## WHAT THIS TASK INVOLVES
Whenever a line in the records below holds the string "Tegeltje", copy it out.

++++ SOURCE DATA

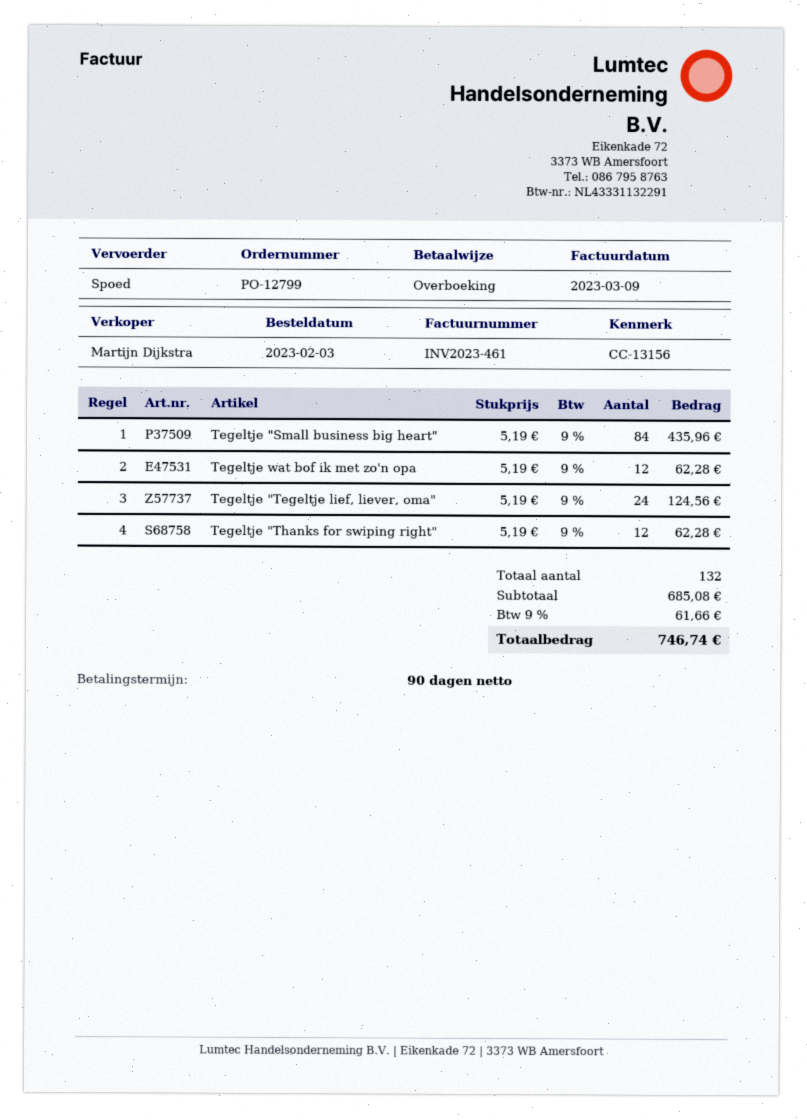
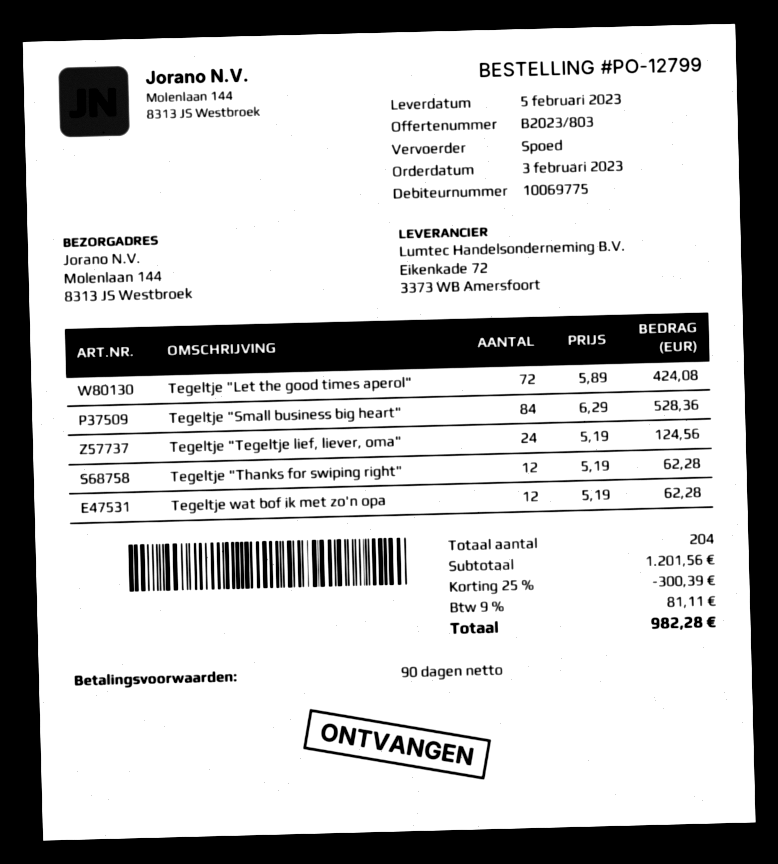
Tegeltje "Small business big heart": 84 x 5.19 = 435.96 -> 84 x 6.29 = 528.36
Tegeltje "Let the good times aperol": none -> 72 x 5.89 = 424.08
total quantity: 132 -> 204
subtotal: 685.08 -> 1201.56
discount: none -> 25% = 300.39
tax: 9% = 61.66 -> 9% = 81.11
total: 746.74 -> 982.28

++++++++

## RESPONSE TO THIS EXERCISE
Tegeltje "Small business big heart": 84 x 5.19 = 435.96 -> 84 x 6.29 = 528.36
Tegeltje "Let the good times aperol": none -> 72 x 5.89 = 424.08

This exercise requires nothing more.